For three years Blitgen worked for the Ingram Barge company, on the river 30 days, then 30 days off. He took some time away from the river and did factory work and other jobs that didn’t pay what he needed to support a growing family. Eventually he went back to the river and got his license to pilot boats. Since then he’s worked for a variety of companies and been on rivers from the Mississippi to the Alleghany, the Illinois, the Intracoastal Canal and more. He’s always called Bellevue home. People have asked him why he doesn’t move somewhere south, where winters are warmer, since the company arranges to get him to the boat from wherever he is.

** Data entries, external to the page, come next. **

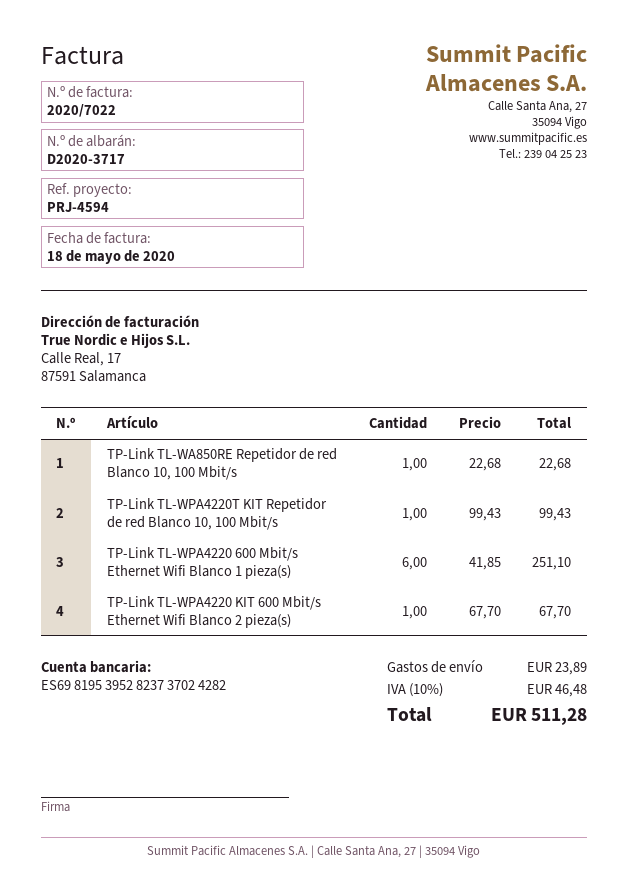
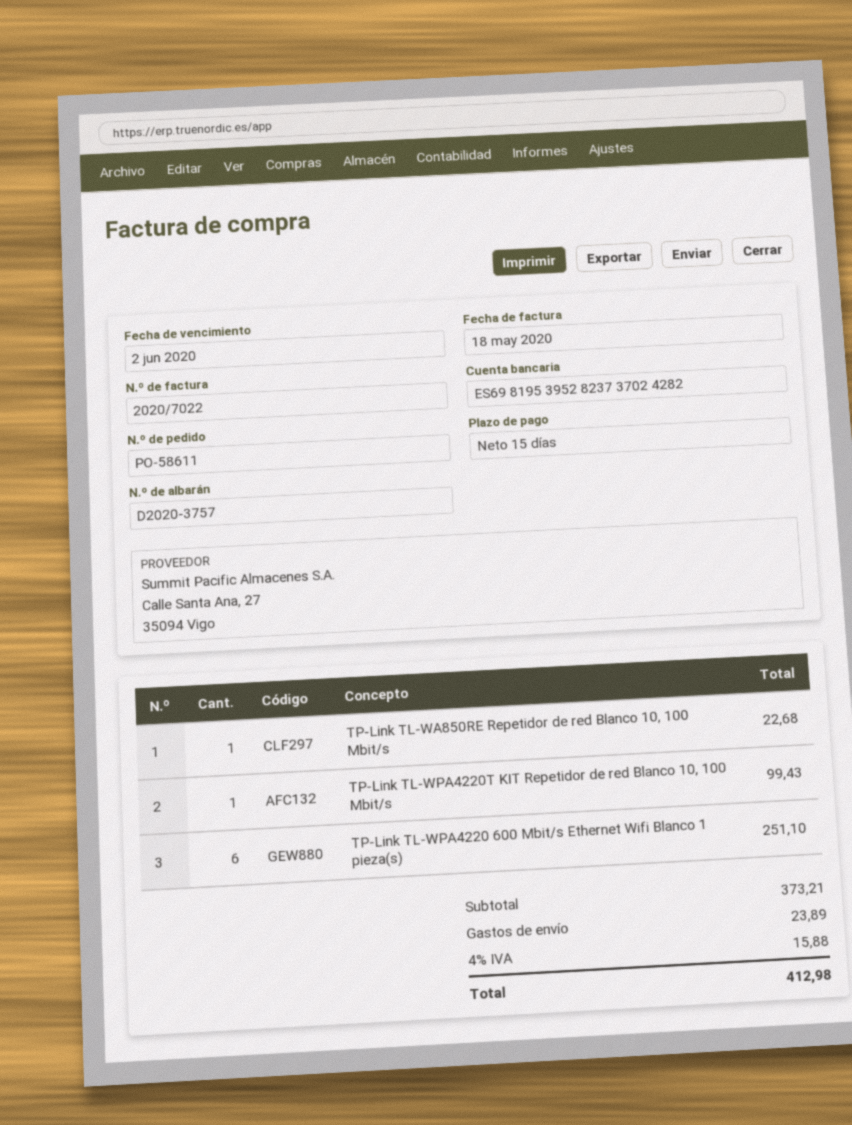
delivery note number: D2020-3717 -> D2020-3757
TP-Link TL-WPA4220 KIT 600 Mbit/s Ethernet Wifi Blanco 2 pieza(s): 1 for 67.70 -> none
tax: 10% = 46.48 -> 4% = 15.88
total: 511.28 -> 412.98

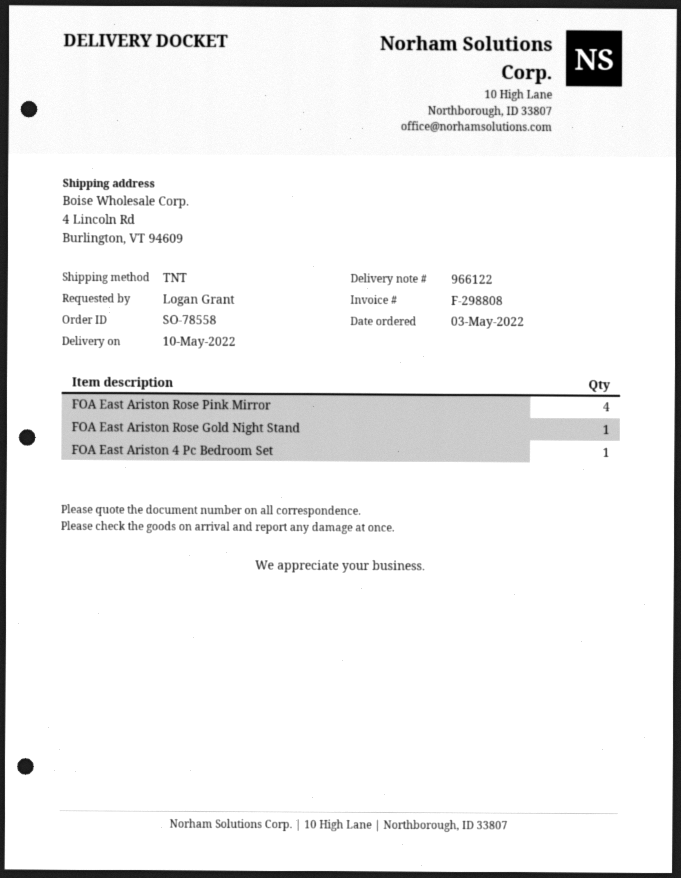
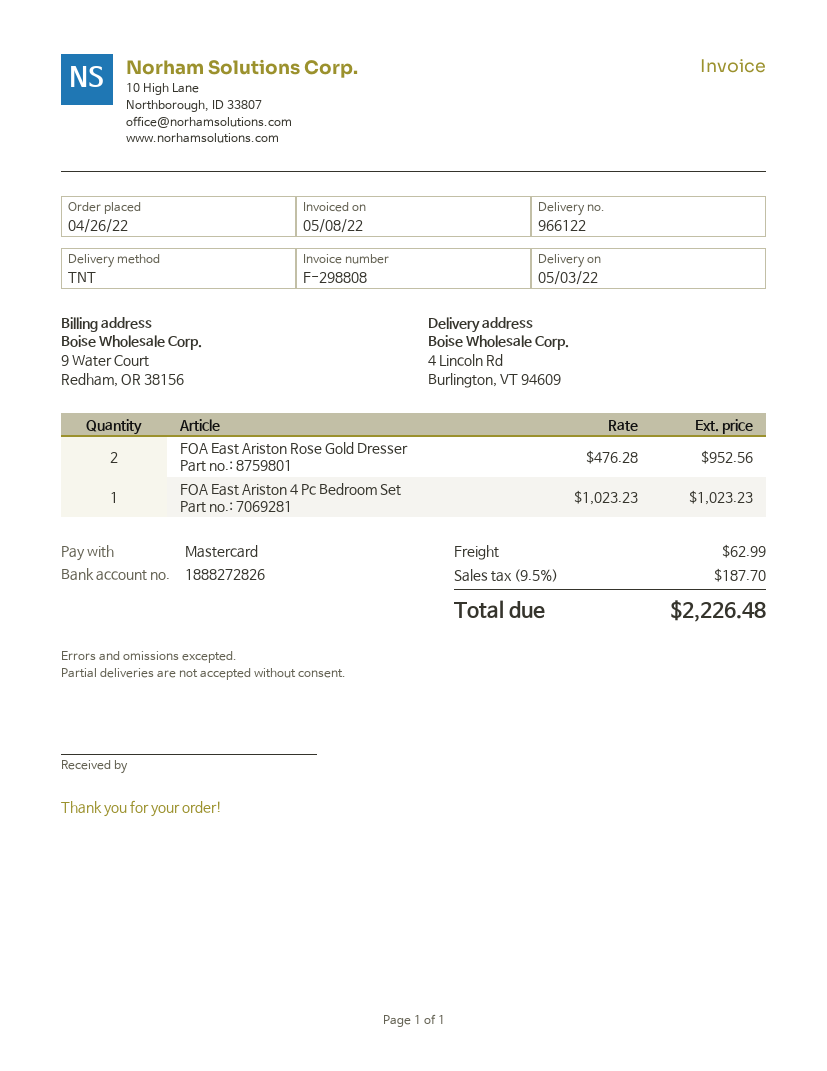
order date: 2022-05-03 -> 2022-04-26
delivery date: 2022-05-10 -> 2022-05-03
FOA East Ariston Rose Pink Mirror: 4 -> none
FOA East Ariston Rose Gold Night Stand: 1 -> none
FOA East Ariston Rose Gold Dresser: none -> 2

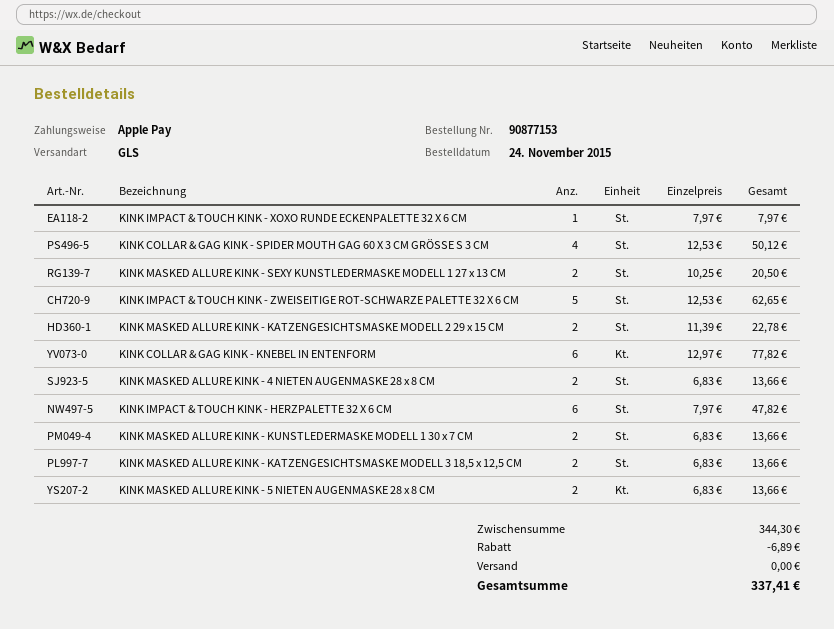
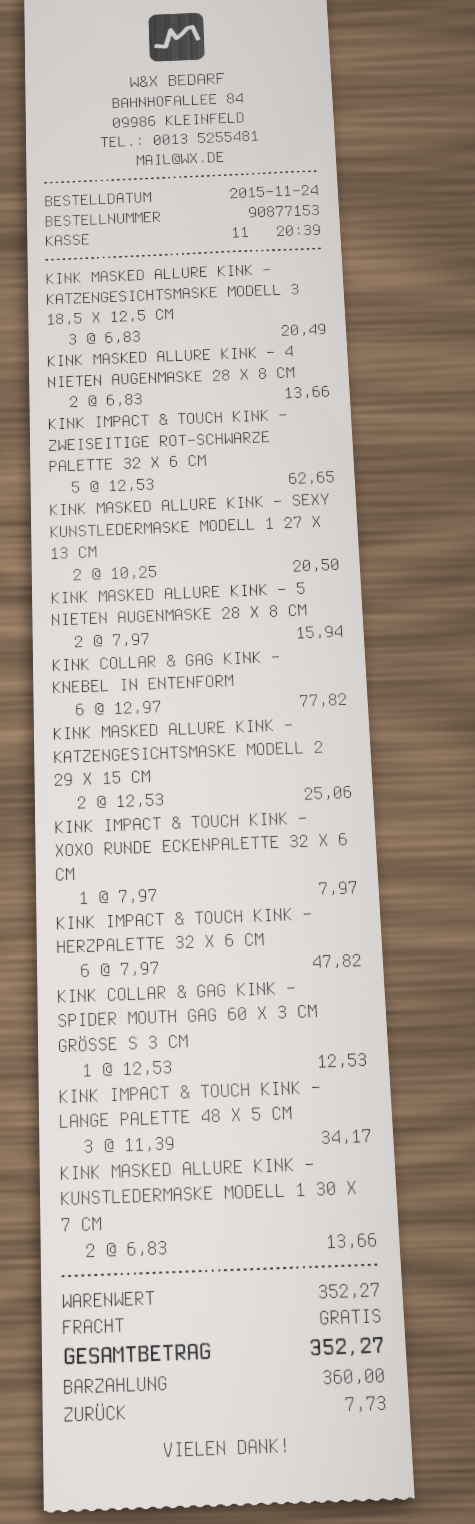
payment method: Apple Pay -> cash
KINK COLLAR & GAG KINK - SPIDER MOUTH GAG 60 X 3 CM GRÖSSE S 3 CM: 4 x 12.53 = 50.12 -> 1 x 12.53 = 12.53
KINK MASKED ALLURE KINK - KATZENGESICHTSMASKE MODELL 2 29 x 15 CM: 2 x 11.39 = 22.78 -> 2 x 12.53 = 25.06
KINK MASKED ALLURE KINK - KATZENGESICHTSMASKE MODELL 3 18,5 x 12,5 CM: 2 x 6.83 = 13.66 -> 3 x 6.83 = 20.49
KINK MASKED ALLURE KINK - 5 NIETEN AUGENMASKE 28 x 8 CM: 2 x 6.83 = 13.66 -> 2 x 7.97 = 15.94
KINK IMPACT & TOUCH KINK - LANGE PALETTE 48 X 5 CM: none -> 3 x 11.39 = 34.17
subtotal: 344.30 -> 352.27
discount: 6.89 -> none
total: 337.41 -> 352.27

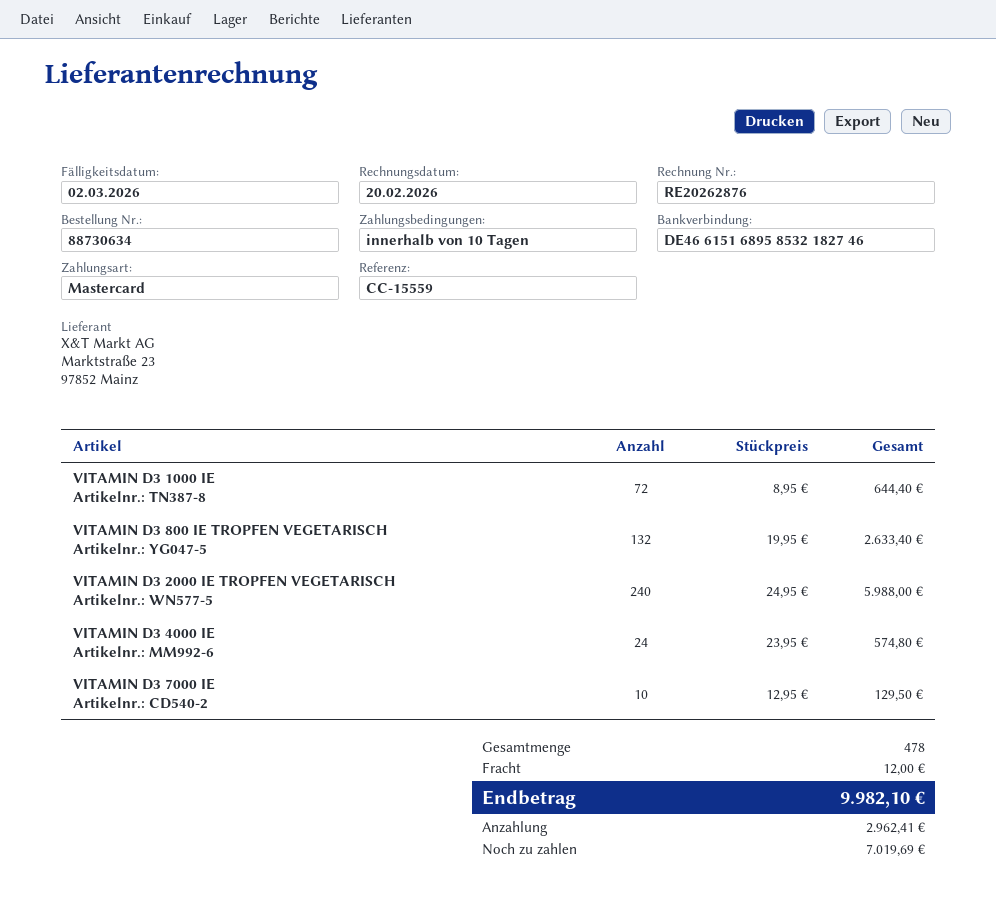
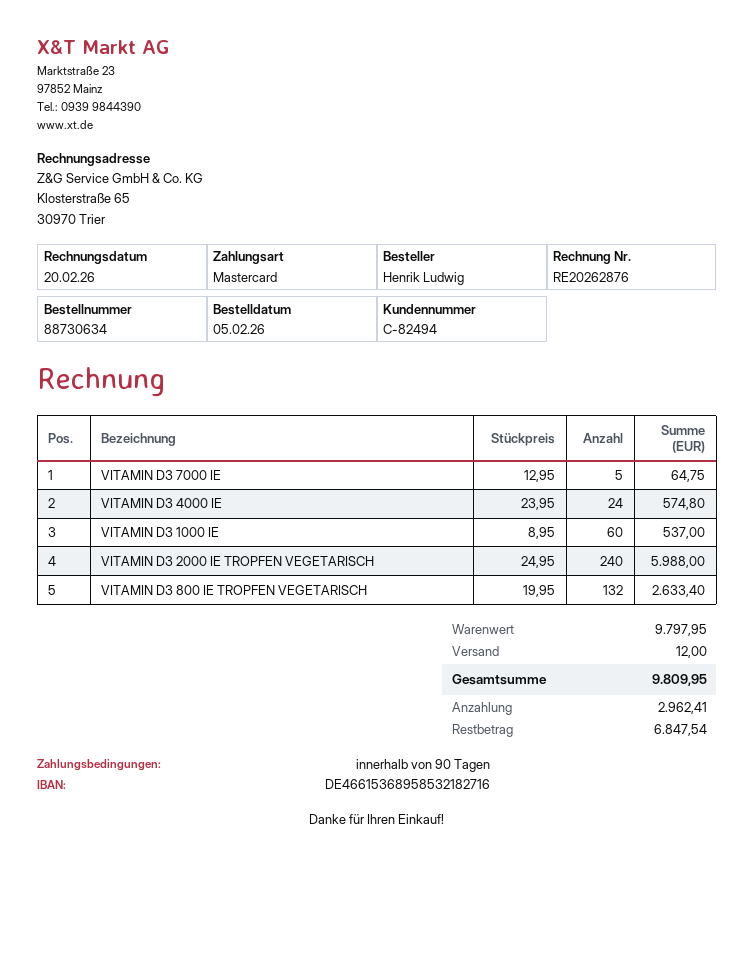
payment terms: 10 days -> 90 days
bank account: DE46615168958532182746 -> DE46615368958532182716
VITAMIN D3 1000 IE: 72 x 8.95 = 644.40 -> 60 x 8.95 = 537.00
VITAMIN D3 7000 IE: 10 x 12.95 = 129.50 -> 5 x 12.95 = 64.75
total: 9982.10 -> 9809.95
balance: 7019.69 -> 6847.54

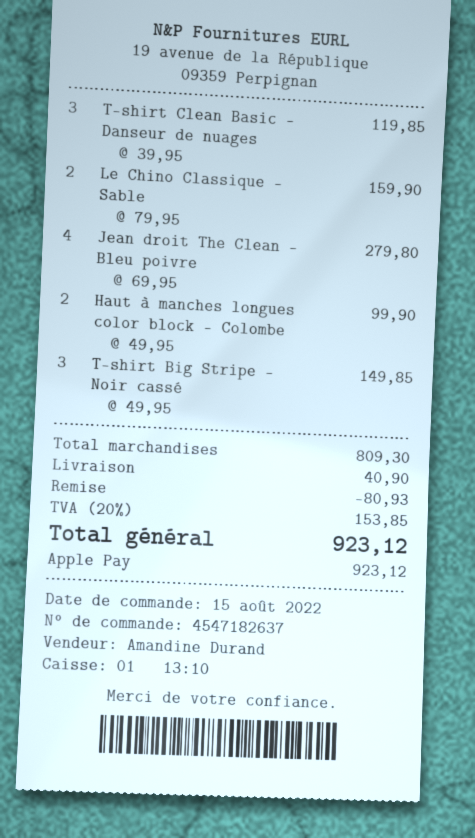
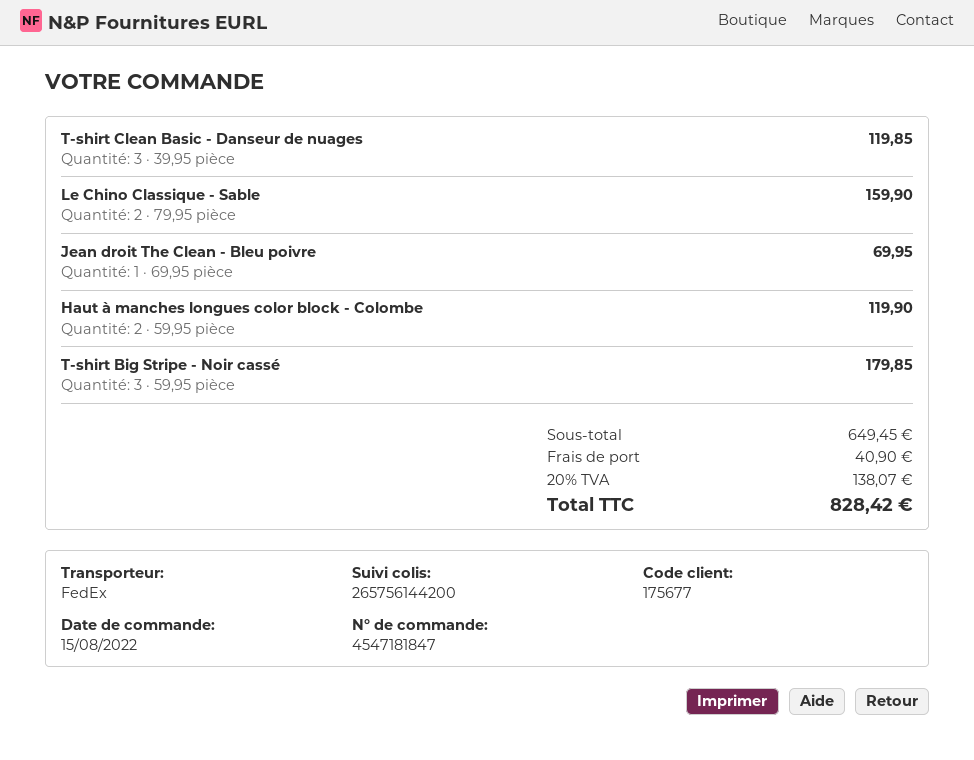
order number: 4547182637 -> 4547181847
Jean droit The Clean - Bleu poivre: 4 x 69.95 = 279.80 -> 1 x 69.95 = 69.95
Haut à manches longues color block - Colombe: 2 x 49.95 = 99.90 -> 2 x 59.95 = 119.90
T-shirt Big Stripe - Noir cassé: 3 x 49.95 = 149.85 -> 3 x 59.95 = 179.85
subtotal: 809.30 -> 649.45
discount: 80.93 -> none
tax: 20% = 153.85 -> 20% = 138.07
total: 923.12 -> 828.42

“I do think about places to live, but Bellevue has everything I need. There are lots of great places, and I can visit them any time I want to. All of my roots are here, my family has been here for generations and I know everybody.”
Blitgen says he doesn’t mind a slow steady increase in outsiders like myself moving in to Bellevue because he realizes the same people and families don’t last forever. But over the years he’s heard some talk that what Bellevue needs is industry. We tried to picture how smokestacks would affect our view of those limestone bluffs across from our position on the hill. We both agreed Bellevue’s growth would be better connected to tourism and agriculture, as has traditionally been the case.
We were directly across the Mississippi from the boat dock where we started our trip. Had it been dark, we could have seen the lights of Bellevue twinkling modestly across the water. But the chair lift stops running before dark, so we had to get moving. As we rode back down the lift we greeted other travelers, learning a remarkable amount about them in the few seconds we spent chatting. Once back on the boat and underway, Captain Mike asked me to help spot the red and green striped Clorox bottles-cum-buoys as we headed out through two feet of water to the main channel. He was going to temporarily “borrow” someone else’s boat slip at the marina when he dropped me off and drive back into town. He wanted to see if any of his family would head back out on the river with him, while the daylight lasted.
Julianne Couch is the author of Traveling the Power Line: From the Mojave Desert to the Bay of Fundy. She lives in Bellevue, Iowa.